The first 24 hours after a Houston flood determine whether your claim pays in full or gets contested for "failure to mitigate." This timeline reflects what our crews actually do on Cat 2 and Cat 3 emergency response calls, distilled into actionable steps you can take immediately.
Cut Power, Cut Water, Evacuate if Necessary
Throw the main breaker before stepping into standing water. Shut off the main water supply if the source is internal. Move family/pets to dry, unaffected floor or evacuate if water level is rising or sewage-contaminated.
Photograph and Video Everything Before Cleanup
Wide shots of every affected room from doorway. Close-ups of high-water lines on walls. Photo every damaged item with serial numbers when possible. Video walkthrough with date/time stamp. Save to cloud storage immediately.
Contact a Houston Water Damage Restoration Company
Call a Houston IICRC-certified restoration company before insurance. They'll help with scope documentation that protects your claim. Mold begins growing at 24-72 hours; speed of mitigation directly affects coverage and cost.
File Insurance Claim with Documentation
Open claim with carrier (or NFIP if flood policy). Provide initial photo/video documentation. Get claim number and adjuster contact. Texas Insurance Code 542A requires carrier acknowledgment within 15 days.
Aggressive Water Extraction and Drying Begins
Restoration crew begins extraction, removes wet porous materials (drywall, insulation, carpet pad for Cat 3), sets air movers and dehumidifiers. Insurance requires reasonable mitigation; failure to act compounds damage and may reduce payout.
Structural Drying with Daily Moisture Monitoring
IICRC S500 standard drying time. Moisture readings logged daily. Houston humidity often extends drying 1-3 days beyond standard. Adjuster typically inspects mid-cycle.
Reconstruction: Drywall, Flooring, Paint, Trim
Materials installed back to pre-loss condition per Xactimate scope. Permits pulled if structural. Final walk-through with insurance adjuster signs off. Workmanship warranty begins.
Phase 1: Safety (First 60 Minutes)
Water and electricity are lethal. Before stepping into any standing water, throw the main breaker at your electrical panel. If your panel is in the flooded area, call the power company to disconnect at the meter. Natural gas leaks are common after flooding — smell for gas and avoid using flames until cleared.
If the flooding comes from a burst supply line, shut off the main water valve (usually a knob in your front yard near the street, or a lever just inside the garage). If from a sewage line backup, do NOT enter the contaminated area without PPE; Cat 3 sewage carries E. coli, hepatitis, and other pathogens.
Phase 2: Document Before You Clean (1-4 Hours)
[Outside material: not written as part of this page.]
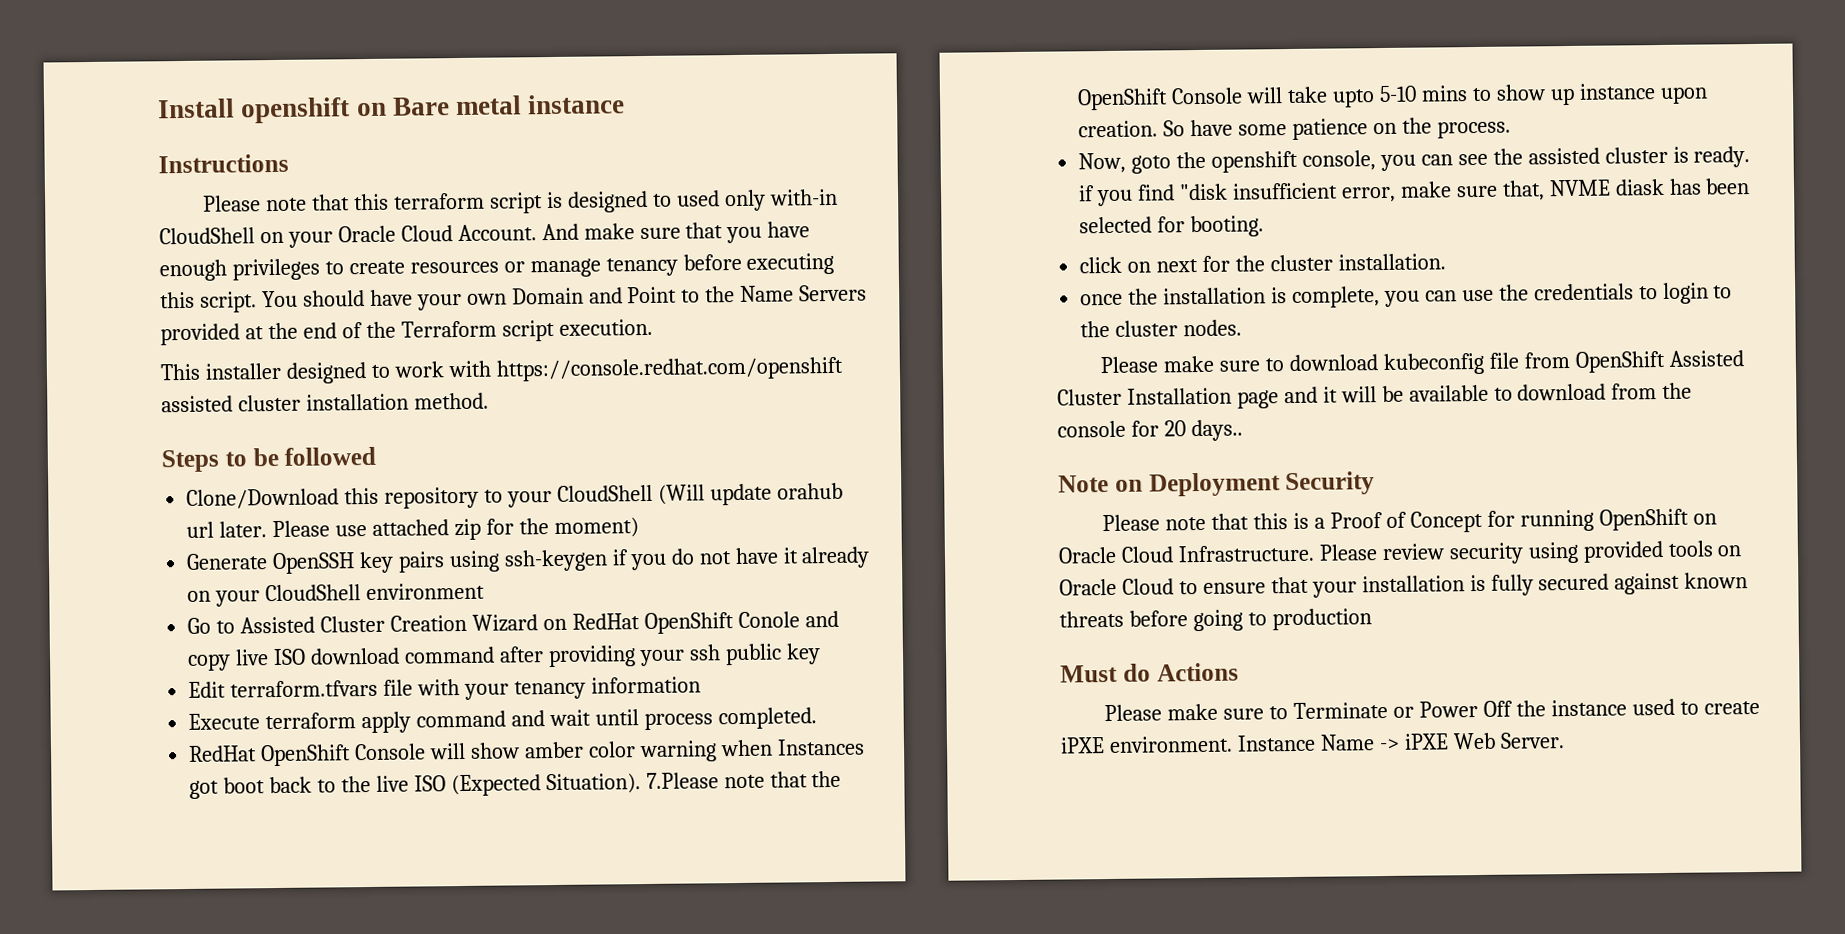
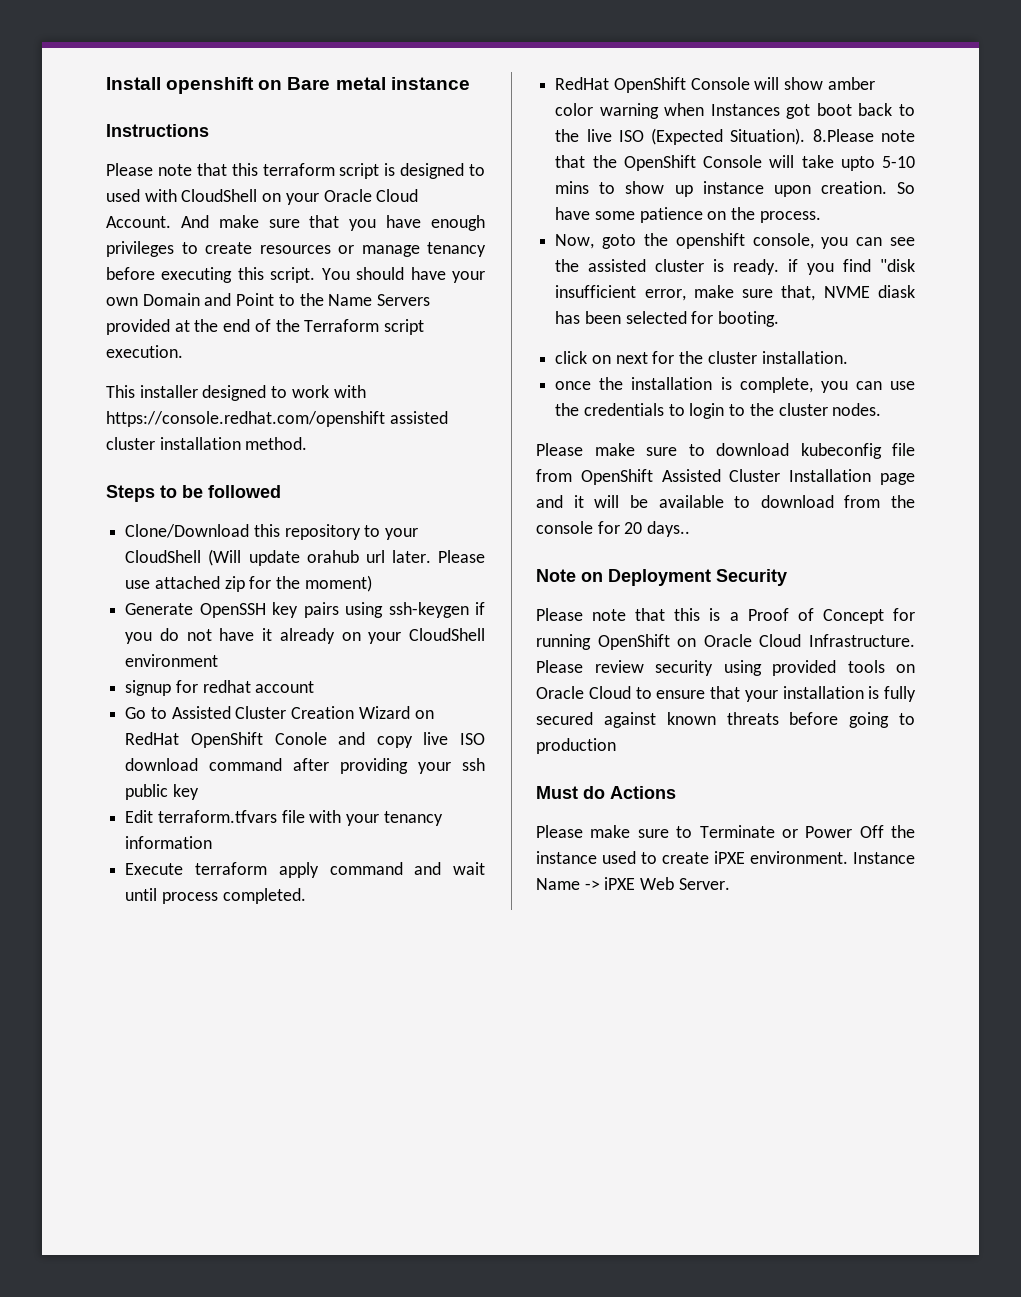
[723,188,838,212] only with-in -> [144,189,177,202] with
(486, 591) none -> [125,680,315,696] // signup for redhat account
[645,772,719,790] 7.Please -> [812,129,874,142] 8.Please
This is the single most important phase for protecting your insurance claim. Take wide-angle photos of every affected room from the doorway. Capture the high-water line on every wall — we mark it with blue painter's tape on Cat 3 jobs. Video walkthroughs with date/time stamps are admissible in supplement disputes.
Phase 3: Call a Houston Restoration Company (4-8 Hours)
Contact a Houston IICRC-certified restoration company BEFORE finalizing your insurance claim. A restoration company documents the scope of loss using Xactimate (the same software your adjuster uses), creating an apples-to-apples basis for negotiation. Cheap or inexperienced contractors often under-document, leaving thousands of dollars uncollected.
Phase 4: File the Insurance Claim (8-24 Hours)
Open your claim with your carrier as soon as you have initial documentation. For NFIP flood policies, you have 60 days from the date of loss to file a Proof of Loss — do not delay. Provide your claim number to your restoration company; they handle direct adjuster communication from here.
Phase 5: Aggressive Mitigation (24-72 Hours)
Mold growth begins at 24-72 hours in Houston's 70°F+ ambient temperatures. Insurance policies require "reasonable mitigation" — failing to dry promptly allows compounding damage that may not be covered. RCS crews mobilize industrial-grade truck-mounted extractors, LGR dehumidifiers, and high-velocity air movers within hours of dispatch.
Phase 6: Structural Drying (3-10 Days)
IICRC S500 standard drying time is 3-5 days for typical residential structures. Houston humidity often extends this. Daily moisture readings document progress for insurance. Adjuster inspections typically happen mid-cycle.
Phase 7: Reconstruction (1-12 Weeks)
Drywall, insulation, baseboards, flooring, paint, and trim are restored per the approved Xactimate scope. Permits are pulled for structural work. Final walk-through with the adjuster closes the claim. The workmanship warranty period begins at completion.